That would be a better use of her talents than opposing the productive recycling of biosolids, as she did in this appalling CBC-TV interview. Money quote:
I’m an advocate of hu-manure and utilizing our urine as a great nitrogen source for gardens and plants, but biosolids are very much not hu-manure… I like to refer to it as sewage sludge. It’s highly toxic. Look, I’m not a scientist, so I’ll say that obviously, but I’m a very concerned citizen and I’m worried because this is highly toxic material that is already being put on our land without the transparency of letting citizens of HRM and of Nova Scoti know.
To paraphrase, Page sympathizes with government’s desire to recycle human shit and urine, and she acknowledges that she brings no scientific expertise to the discussion, but she believes Halifax’s sewage sludge contains too many toxic contaminants, whose implications have not be fully disclosed to or discussed with residents.
No single word is more misused, in journalism and in environmentalism, than “toxic.” It’s a relative term that is almost invariably tossed about as an absolute. The public imagines that everything is either toxic or not toxic, whereas toxicologists and serious environmentalists know that virtually everything, including pure water, is toxic at sufficient dose. Dosis sola facit venenum. Dose is what determines risk.
Mercury is highly toxic at low doses. That’s why scientific risk assessment justifies spending lots of money (and political capital) to keep it out of our air. Untreated sewage also harms the environment, so most countries have stepped up efforts to remove solids from the waste stream. The question is what to do with them.
To answer the question, HRM built a biosolids processing plant at Aerotch Park to treat sewage sludge using the commercial N-Viro process. The HRM website has a description of the plant and the process, together with a schematic. The N-Viro Corporation website has a more detailed description of the process.
The provincial website offers a list of links on the use of biosolids throughout Canada, and a fact sheet on biosolids [PDF] (though the latter, frankly, is long on reassuring generalities and regrettably short on technical specifics.)
When the use of biosolids in Colchester County touched off a not-in-my-backyard furor a few years ago, the province held a public Biosolids Forum at which a variety of experts discussed their treatment and safety. (View their presentations.) Nova Scotia also established a broad-based committee to review provincial policy on agricultural use of biosolids. That led to revised and stricter guidelines [PDF] for biosolid use here.

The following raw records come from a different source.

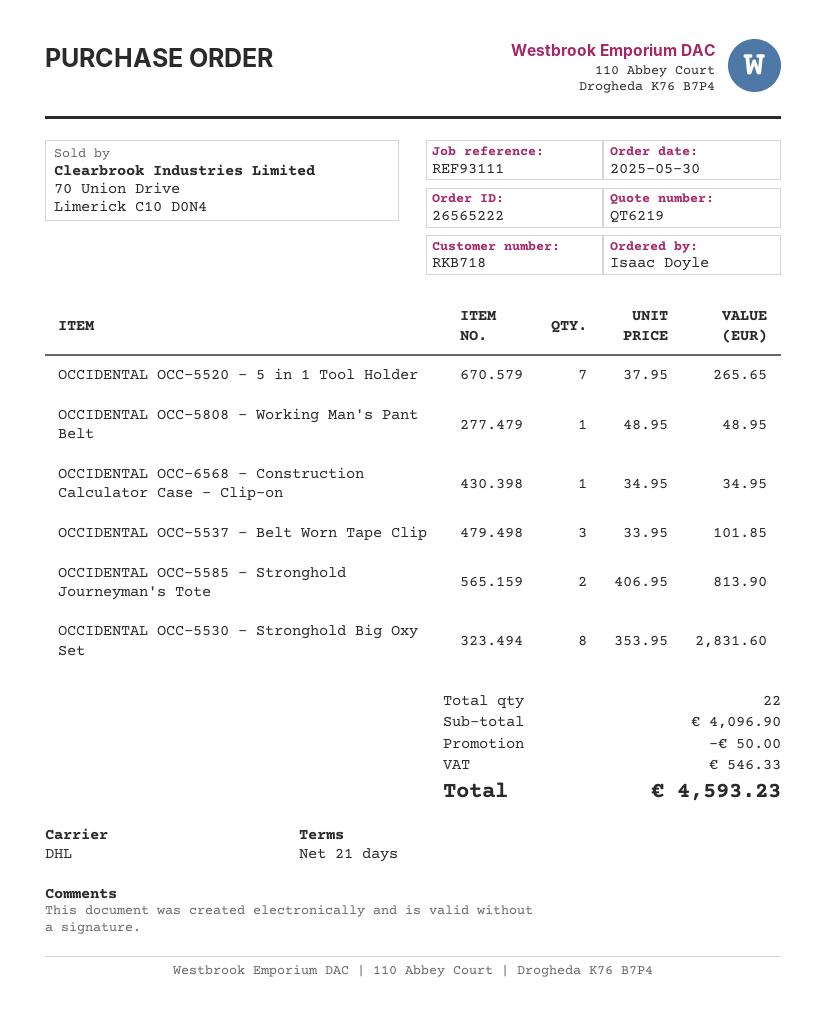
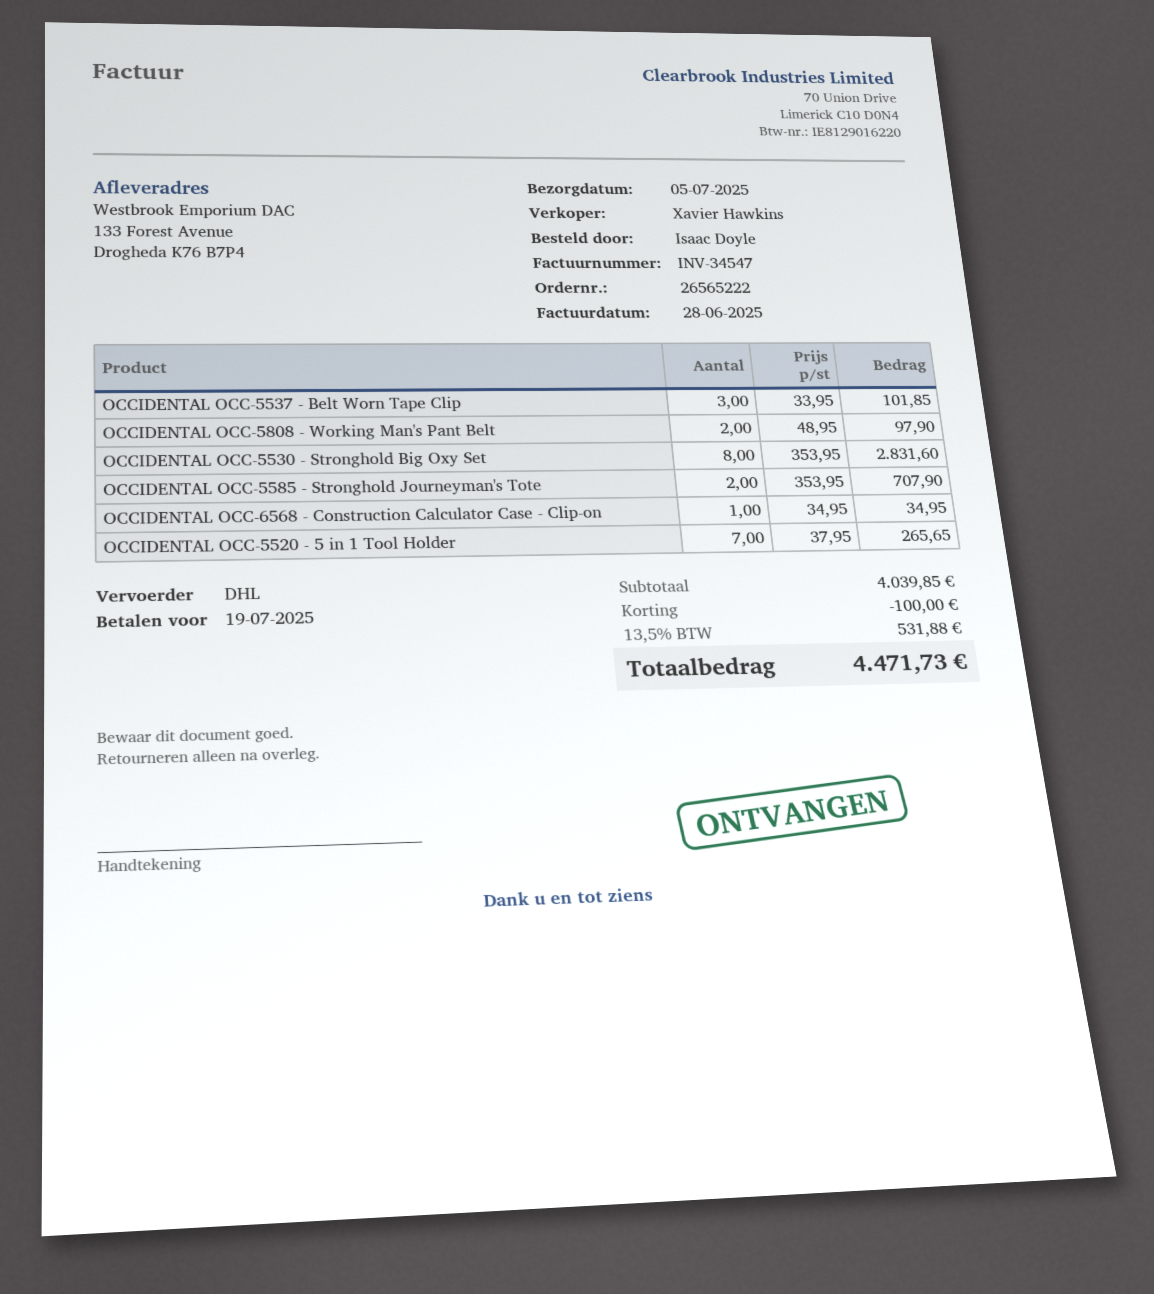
OCCIDENTAL OCC-5808 - Working Man's Pant Belt: 1 x 48.95 = 48.95 -> 2 x 48.95 = 97.90
OCCIDENTAL OCC-5585 - Stronghold Journeyman's Tote: 2 x 406.95 = 813.90 -> 2 x 353.95 = 707.90
subtotal: 4096.90 -> 4039.85
discount: 50.00 -> 100.00
tax: 546.33 -> 531.88
total: 4593.23 -> 4471.73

The guidelines are worth a quick read. In contrast to the raw cow, pig, and chicken manure farmers apply freely to their lands, the HRM biosolids will be treated to kill pathogens. Samples from the plant will be tested regularly for fecal coliform, salmonella, Arsenic, Cadmium, Chromium, Cobalt, Copper, Mercury, Molybdenum, Nickel, Lead, Selenium, Zinc, dioxins, furans, and PCBs. The guidelines restrict the use of biosolids on farmland by proximity to 14 categories of land and land use, including watercourses, drinking water supplies, bedrock outcroppings, drainage ditches, roads, buildings, etc. The setbacks vary according to the slope of the land, and depth to groundwater and bedrock.
Want more information? The Food Action Committee of the Ecology Action Centre (an environmental group I belong to and support) has a short position paper [Word doc] opposing the agricultural use of biosolids, but it’s very general, and focuses on an alleged lack of transparency. The Canadian Council of Ministers of the Environment’s Biosolids Task Force has a website. A search of US educational websites for “biosolids safety agricultural use” yields 42 scientific papers; the same search on Canadian websites turns up 28.
Forums, task forces, stakeholder committees, websites, guidelines: Is it fair or accurate to describe all this as a lack of transparency?
On balance, HRM’s biosolids program offers a responsible way to recycle critical nutrients that would otherwise pose a pollution problem. Environmentalists ought to celebrate it, not oppose it.
One final note: Even by the lame standards of environmental reporting in Canada, the CBC’s treatment of this story is beyond disappointing. It took this unpaid blogger only a few hours to assemble the information and links included in this post, yet host Tom Murphy appeared to have no research at hand to contest Page’s wild claims about toxicity and non-transparency:
Murphy: But you know there is research out their suggesting, hey, it’s OK, and in this case the city put on, I think, about 25% of the manure they were using was this, so what do you say to that when they roll out the scientists to say it’s OK?
Page: At one point, doctors told us to smoke, so, you know what I mean?
So much for science. So much for journalism. I know television is conflict- and personality-driven, and by its nature must simplify complex issues, but this is negligent reporting by any standards.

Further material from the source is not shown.